Angelos M G, DeBehnke D J
Department of Emergency Medicine, Ohio State University, Columbus, USA.
Crit Care Med. 1995 May;23(5):925-30. doi: 10.1097/00003246-199505000-00022.
Previous studies suggest that epinephrine may alter the correlation of perfusion with measures of PCO2 during cardiopulmonary resuscitation. This study investigated the effects of epinephrine on PaCO2 and mixed venous PCO2 in a high-flow reperfusion model of cardiac arrest.
Prospective, block randomized, blinded, placebo-controlled, laboratory study.
Thirty mixed breed canines.
After a 12-min ventricular fibrillation cardiac arrest, 30 mixed breed canines were reperfused with standardized (3200 revolutions/min) cardiopulmonary bypass and were given placebo (n = 10), standard dose epinephrine (0.02 mg/kg; n = 10), or high-dose epinephrine (0.2 mg/kg; n = 10). Arterial and mixed venous blood gases, coronary perfusion pressure, pump flow and peripheral vascular resistance were compared between groups during the early reperfusion period using analysis of variance with a post hoc Tukey's multiple comparison test.
Baseline variables were similar between groups. With reperfusion, the high-dose epinephrine group had higher coronary perfusion pressures (p < .002), lower systemic pump flow (p < .01), and higher peripheral vascular resistance (p < .001). In the high-dose epinephrine group, both PaCO2 (high-dose epinephrine, 40 +/- 6 torr [5.3 +/- 0.8 kPa]; standard dose epinephrine, 45 +/- 7 torr [6.0 +/- 0.9 kPa]; placebo, 54 +/- 4 torr [7.2 +/- 0.5 kPa]; p < .01) and mixed venous PCO2 (high-dose epinephrine, 55 +/- 10 torr [7.3 +/- 1.3 kPa]; standard dose epinephrine, 57 +/- 9 torr [7.6 +/- 1.2 kPa]; placebo, 67 +/- 4 torr [8.9 +/- 0.5 kPa]; p < .05) were significantly decreased, and arterial pH, PaO2, and mixed venous PO2 were significantly increased compared with the placebo group.

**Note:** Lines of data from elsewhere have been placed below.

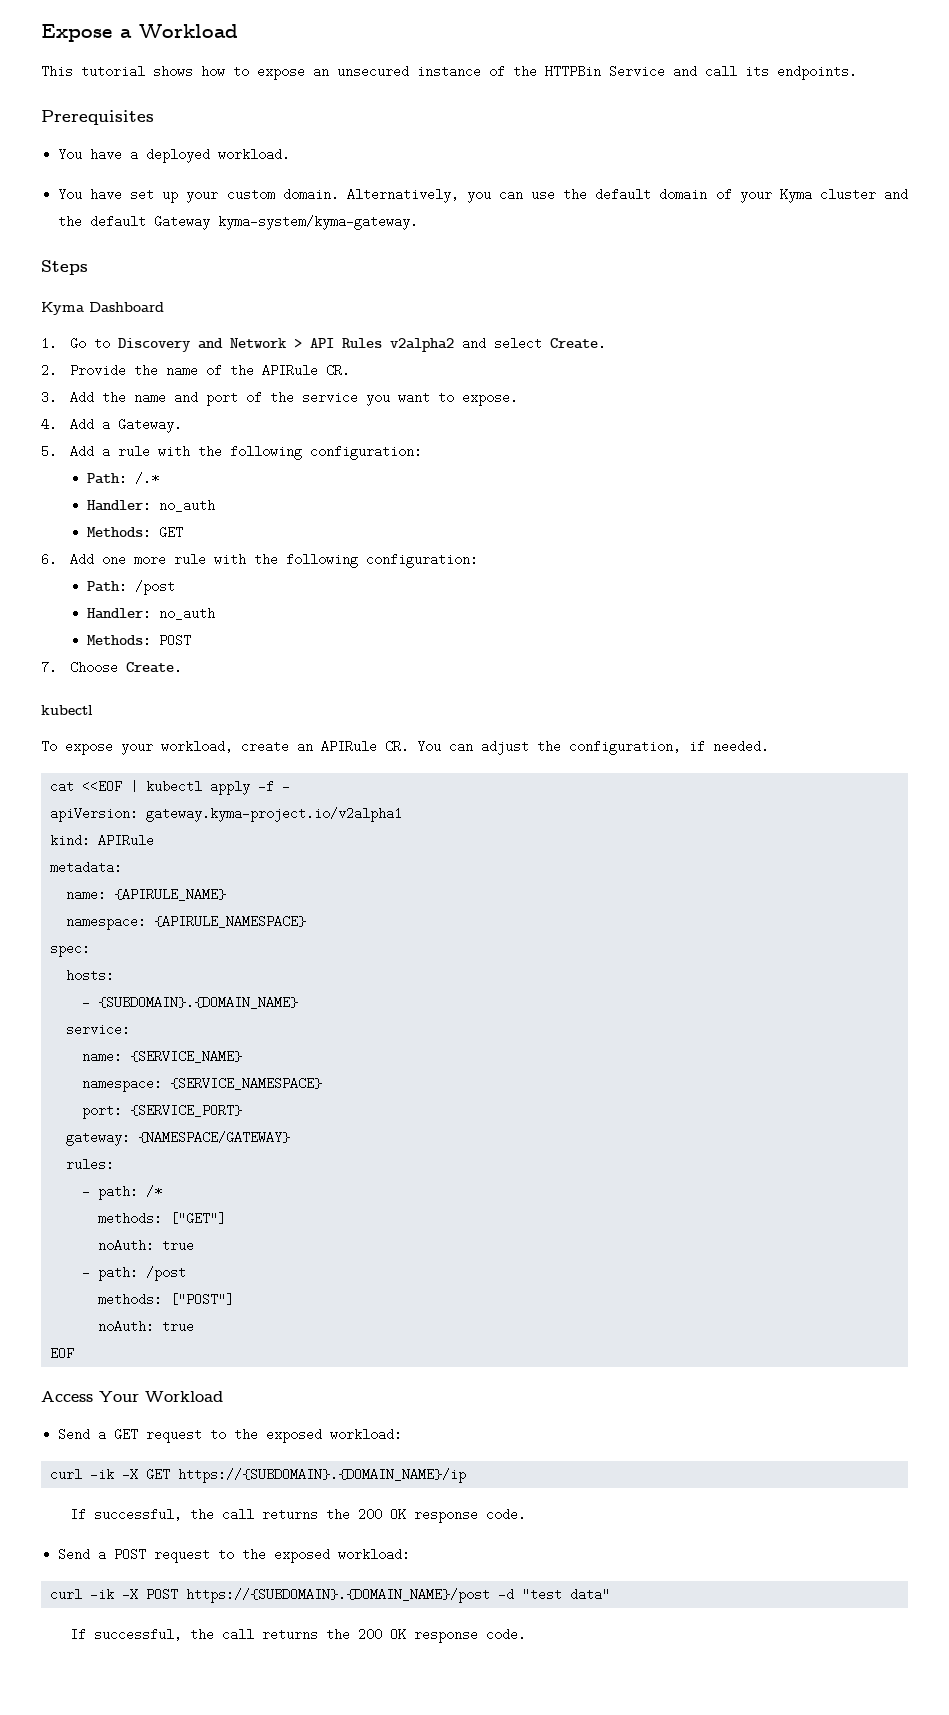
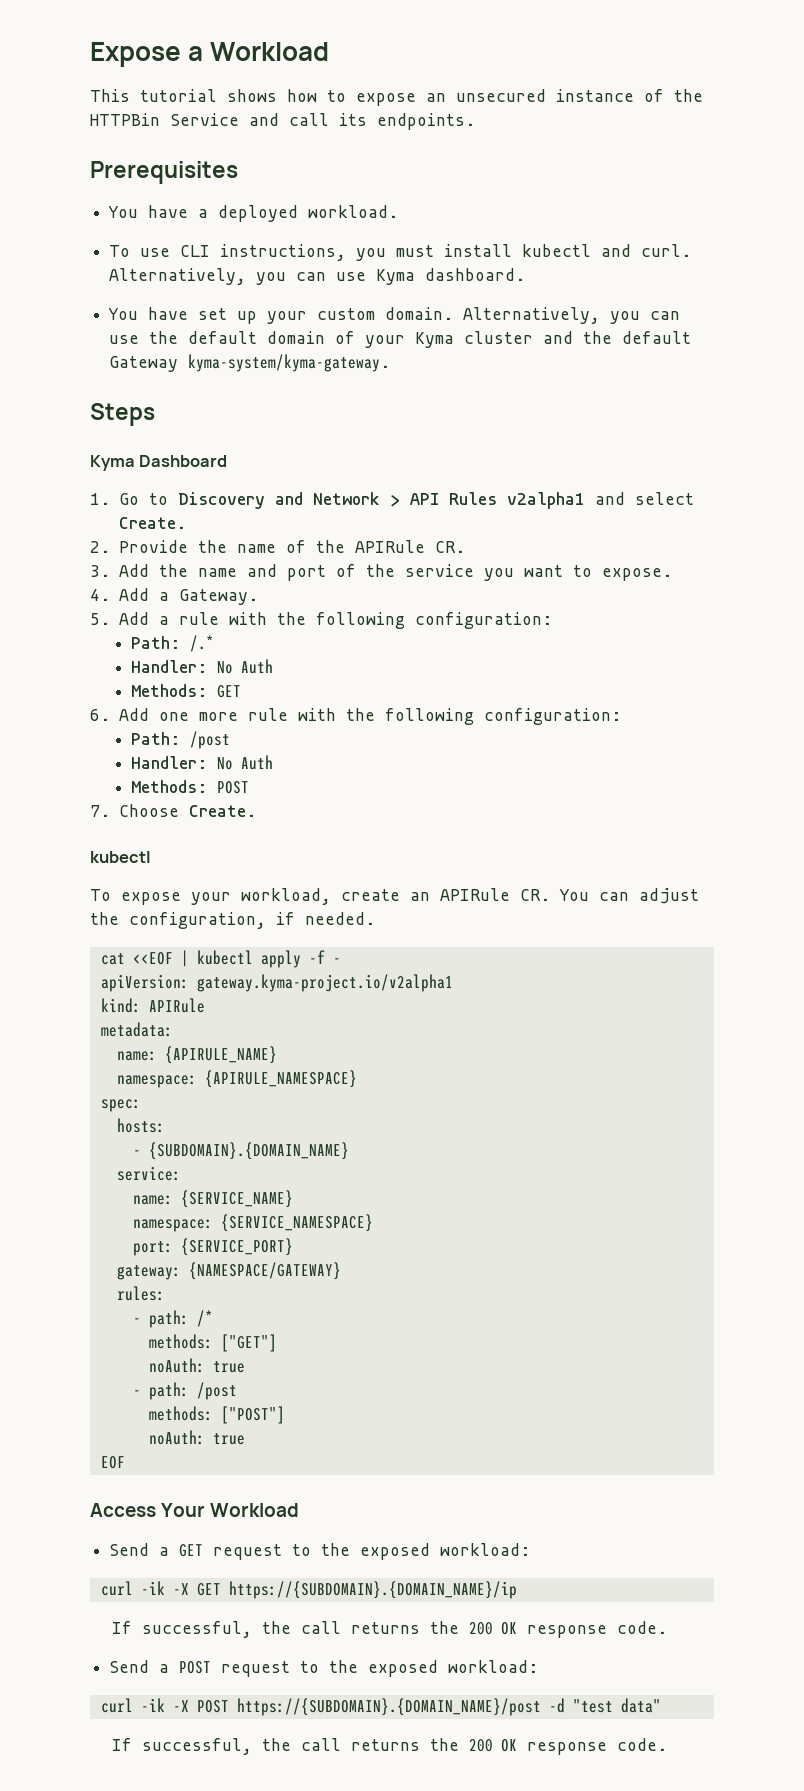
+ To use CLI instructions, you must install kubectl and curl. Alternatively, you can use Kyma dashboard.
- 1. Go to Discovery and Network > API Rules v2alpha2 and select Create.
+ 1. Go to Discovery and Network > API Rules v2alpha1 and select Create.
  Path: /.*
- Handler: no_auth
+ Handler: No Auth
  Path: /post
- Handler: no_auth
+ Handler: No Auth

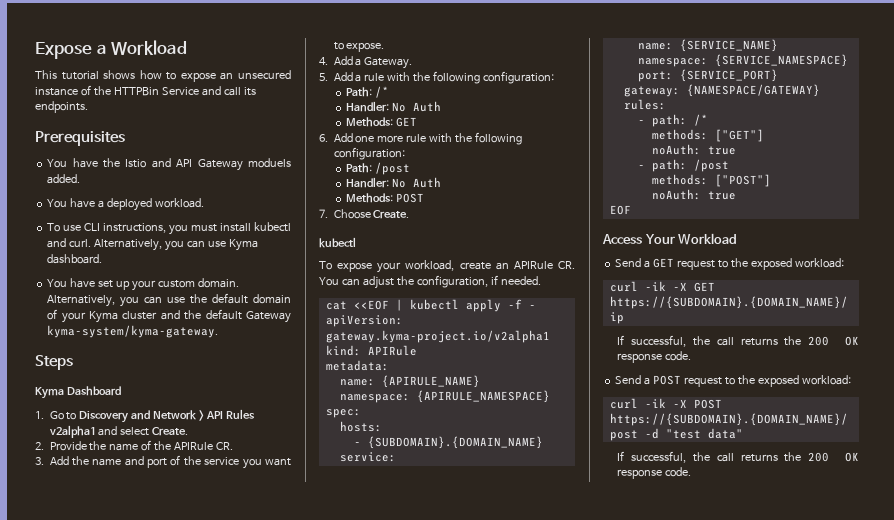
+ You have the Istio and API Gateway moduels added.
- Path: /.*
+ Path: /*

In this model, when ventilation and CO2 production are constant, the decrease in PaCO2 with epinephrine is due to decreased pulmonary blood flow (flow to membrane oxygenator) and peripheral shunting.

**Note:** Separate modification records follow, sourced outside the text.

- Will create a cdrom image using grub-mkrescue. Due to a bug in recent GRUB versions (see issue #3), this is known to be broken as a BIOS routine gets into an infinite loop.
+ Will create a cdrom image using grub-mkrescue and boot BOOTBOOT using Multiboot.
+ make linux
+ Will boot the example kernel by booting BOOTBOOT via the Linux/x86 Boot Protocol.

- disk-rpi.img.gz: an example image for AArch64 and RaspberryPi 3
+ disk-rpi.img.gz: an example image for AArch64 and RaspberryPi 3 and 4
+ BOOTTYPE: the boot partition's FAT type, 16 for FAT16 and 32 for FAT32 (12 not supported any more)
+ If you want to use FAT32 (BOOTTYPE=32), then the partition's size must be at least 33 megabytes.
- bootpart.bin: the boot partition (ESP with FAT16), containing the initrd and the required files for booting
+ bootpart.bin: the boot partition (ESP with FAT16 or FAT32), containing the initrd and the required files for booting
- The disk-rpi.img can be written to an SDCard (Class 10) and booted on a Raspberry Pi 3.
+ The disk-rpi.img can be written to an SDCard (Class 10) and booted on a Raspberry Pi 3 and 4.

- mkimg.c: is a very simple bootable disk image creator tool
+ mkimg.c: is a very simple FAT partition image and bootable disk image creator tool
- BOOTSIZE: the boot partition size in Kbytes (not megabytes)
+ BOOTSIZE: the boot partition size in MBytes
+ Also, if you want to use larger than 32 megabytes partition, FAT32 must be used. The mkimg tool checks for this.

先前的研究表明,在心肺复苏期间,肾上腺素可能会改变灌注与二氧化碳分压测量值之间的相关性。本研究在心脏骤停的高流量再灌注模型中,调查了肾上腺素对动脉血二氧化碳分压(PaCO2)和混合静脉血二氧化碳分压的影响。
前瞻性、区组随机、双盲、安慰剂对照的实验室研究。
30只混血犬。
在经历12分钟室颤性心脏骤停后,30只混血犬接受标准化(3200转/分钟)体外循环再灌注,并分别给予安慰剂(n = 10)、标准剂量肾上腺素(0.02 mg/kg;n = 10)或高剂量肾上腺素(0.2 mg/kg;n = 10)。在再灌注早期,采用方差分析及事后Tukey多重比较检验,比较各组之间的动脉血和混合静脉血气、冠状动脉灌注压、泵流量和外周血管阻力。

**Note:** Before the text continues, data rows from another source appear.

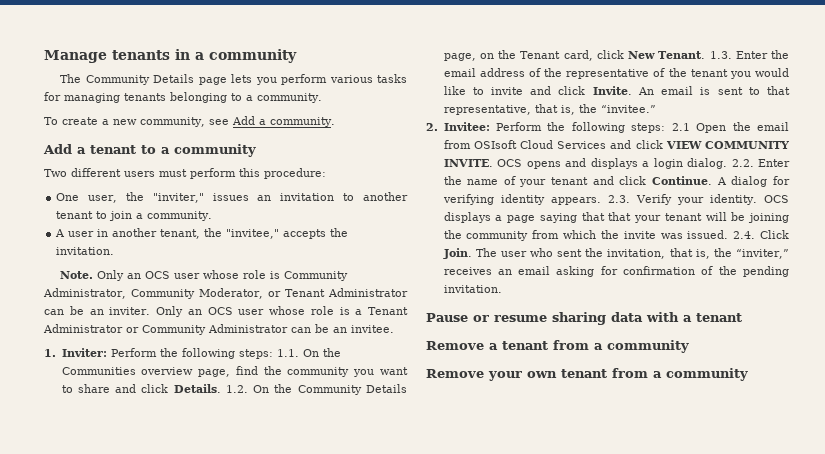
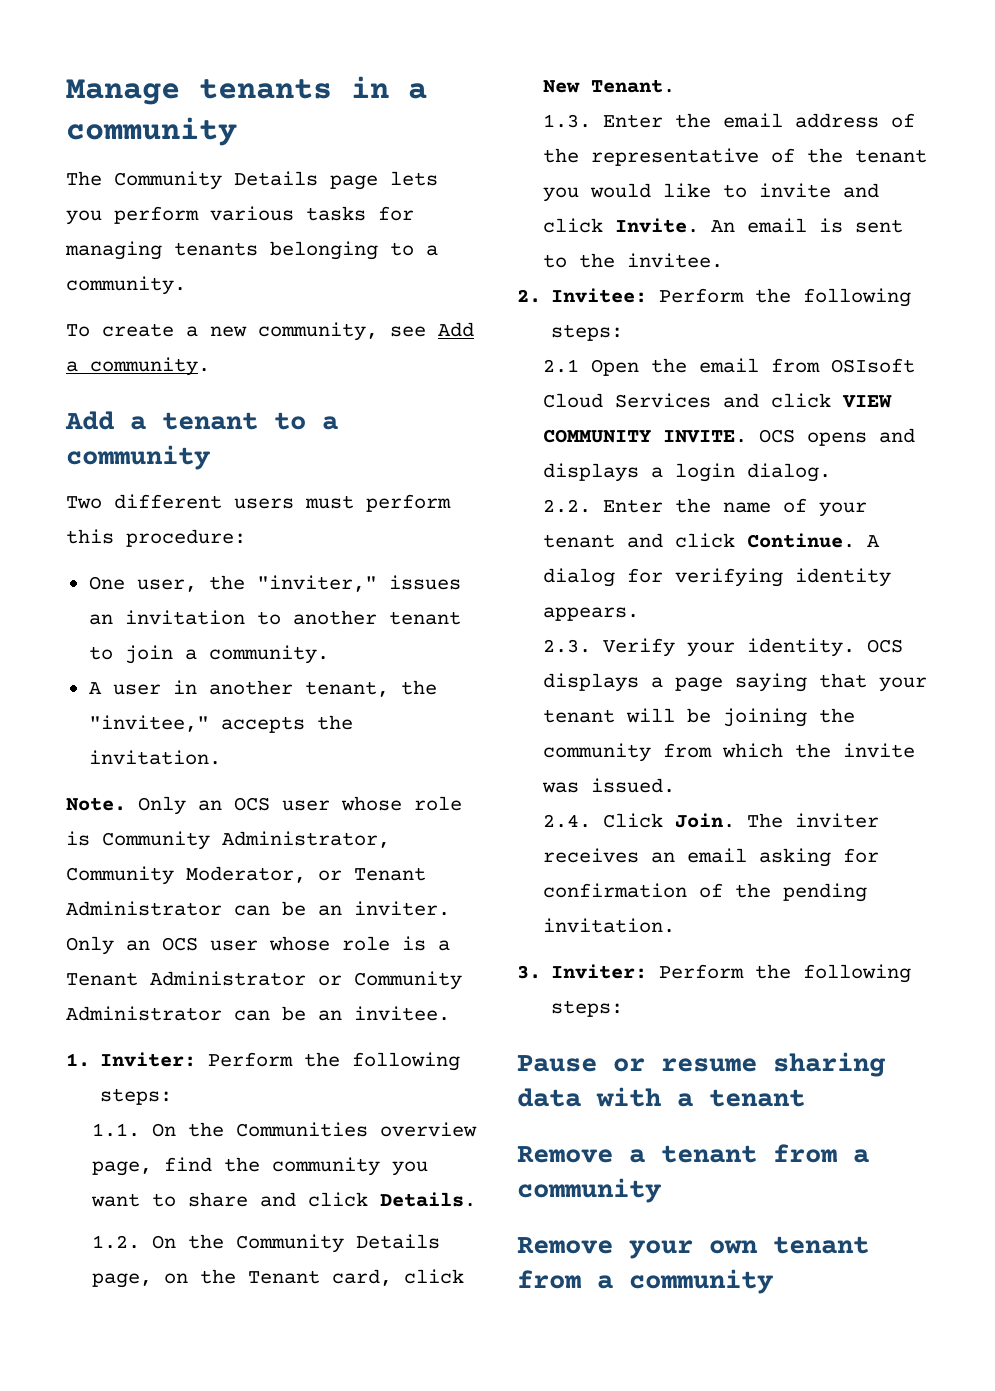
- 1. Inviter: Perform the following steps: 1.1. On the Communities overview page, find the community you want to share and click Details. 1.2. On the Community Details page, on the Tenant card, click New Tenant. 1.3. Enter the email address of the representative of the tenant you would like to invite and click Invite.
+ 1. Inviter: Perform the following steps:
+ 1.1. On the Communities overview page, find the community you want to share and click Details.
+ 1.2. On the Community Details page, on the Tenant card, click New Tenant.
+ 1.3. Enter the email address of the representative of the tenant you would like to invite and click Invite.
- An email is sent to that representative, that is, the “invitee.”
+ An email is sent to the invitee.
- 2. Invitee: Perform the following steps: 2.1 Open the email from OSIsoft Cloud Services and click VIEW COMMUNITY INVITE.
+ 2. Invitee: Perform the following steps:
+ 2.1 Open the email from OSIsoft Cloud Services and click VIEW COMMUNITY INVITE.
- OCS opens and displays a login dialog. 2.2. Enter the name of your tenant and click Continue.
+ OCS opens and displays a login dialog.
+ 2.2. Enter the name of your tenant and click Continue.
- A dialog for verifying identity appears. 2.3. Verify your identity.
+ A dialog for verifying identity appears.
+ 2.3. Verify your identity.
- OCS displays a page saying that that your tenant will be joining the community from which the invite was issued. 2.4. Click Join.
+ OCS displays a page saying that your tenant will be joining the community from which the invite was issued.
+ 2.4. Click Join.
- The user who sent the invitation, that is, the “inviter,” receives an email asking for confirmation of the pending invitation.
+ The inviter receives an email asking for confirmation of the pending invitation.
+ 3. Inviter: Perform the following steps:

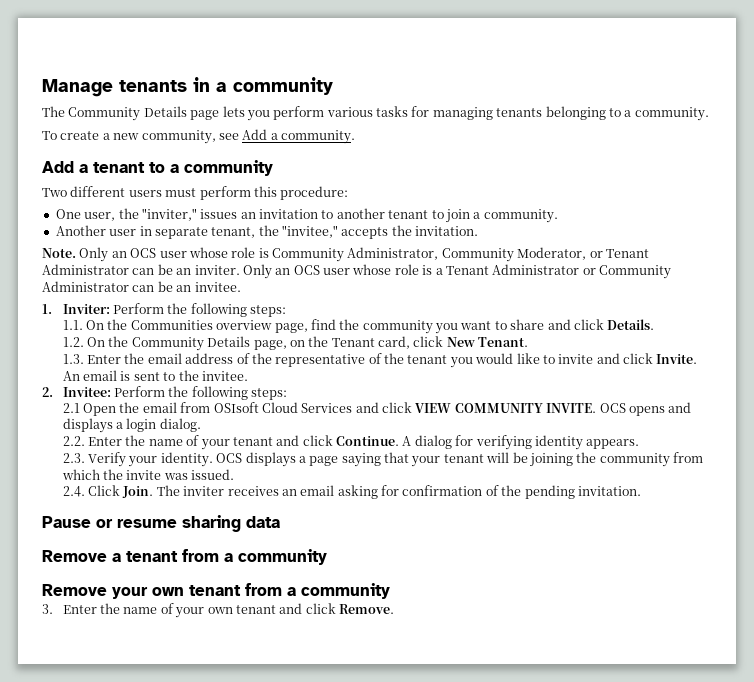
- A user in another tenant, the "invitee," accepts the invitation.
+ Another user in separate tenant, the "invitee," accepts the invitation.
- 3. Inviter: Perform the following steps:
- Pause or resume sharing data with a tenant
+ Pause or resume sharing data
+ 3. Enter the name of your own tenant and click Remove.

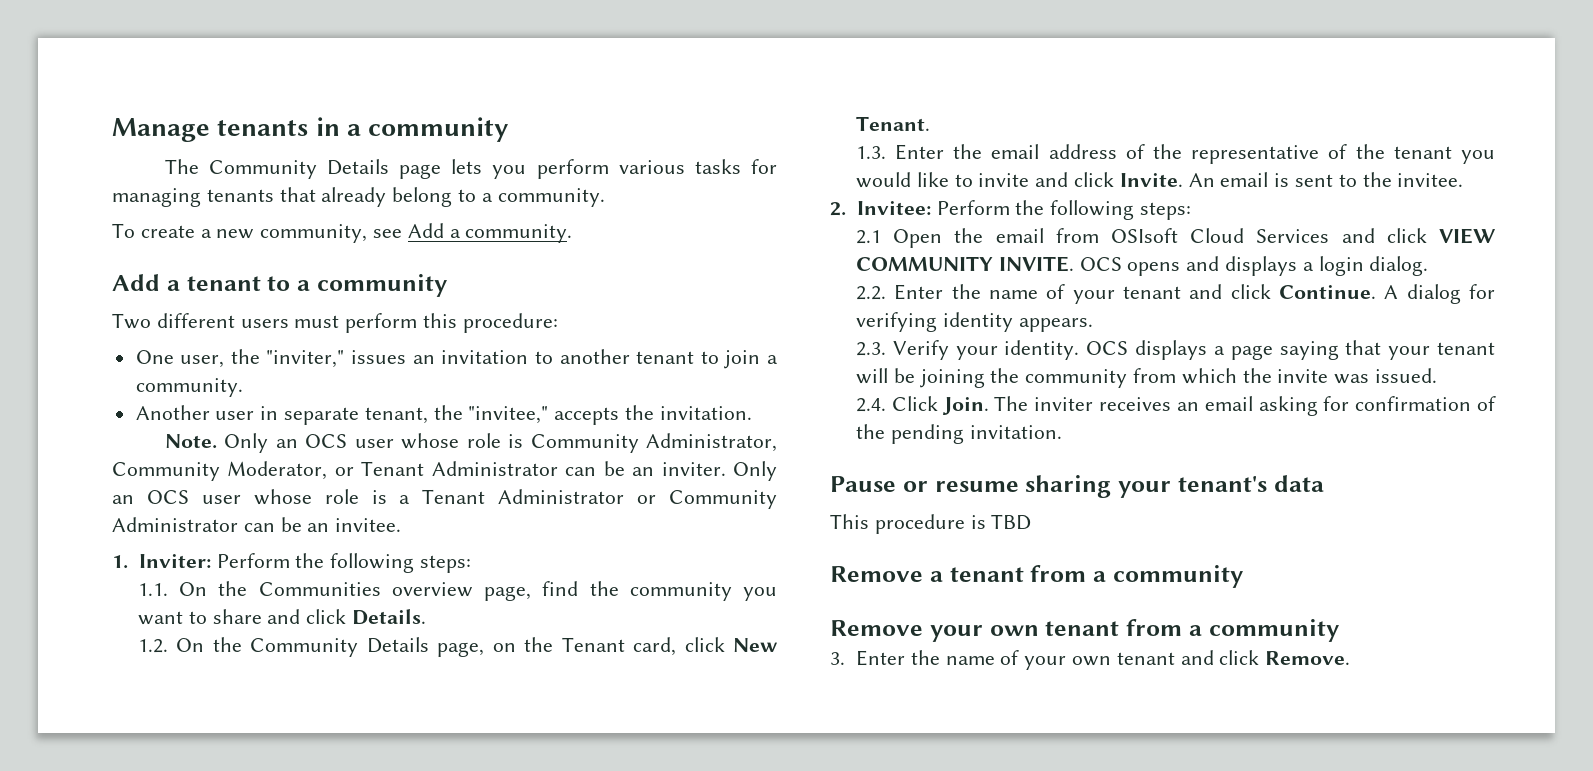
- The Community Details page lets you perform various tasks for managing tenants belonging to a community.
+ The Community Details page lets you perform various tasks for managing tenants that already belong to a community.
- Pause or resume sharing data
+ Pause or resume sharing your tenant's data
+ This procedure is TBD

各组之间的基线变量相似。再灌注时,高剂量肾上腺素组的冠状动脉灌注压较高(p < .002),全身泵流量较低(p < .01),外周血管阻力较高(p < .001)。在高剂量肾上腺素组中,与安慰剂组相比,PaCO2(高剂量肾上腺素组为40±6托[5.3±0.8千帕];标准剂量肾上腺素组为45±7托[6.0±0.9千帕];安慰剂组为54±4托[7.2±0.5千帕];p < .01)和混合静脉血二氧化碳分压(高剂量肾上腺素组为55±10托[7.3±1.3千帕];标准剂量肾上腺素组为57±9托[7.6±1.2千帕];安慰剂组为67±4托[8.9±0.5千帕];p < .05)均显著降低,动脉血pH值、PaO2和混合静脉血氧分压均显著升高。
在该模型中,当通气和二氧化碳产生量保持恒定时,肾上腺素导致的PaCO2降低是由于肺血流量(流向膜式氧合器的流量)减少和外周分流所致。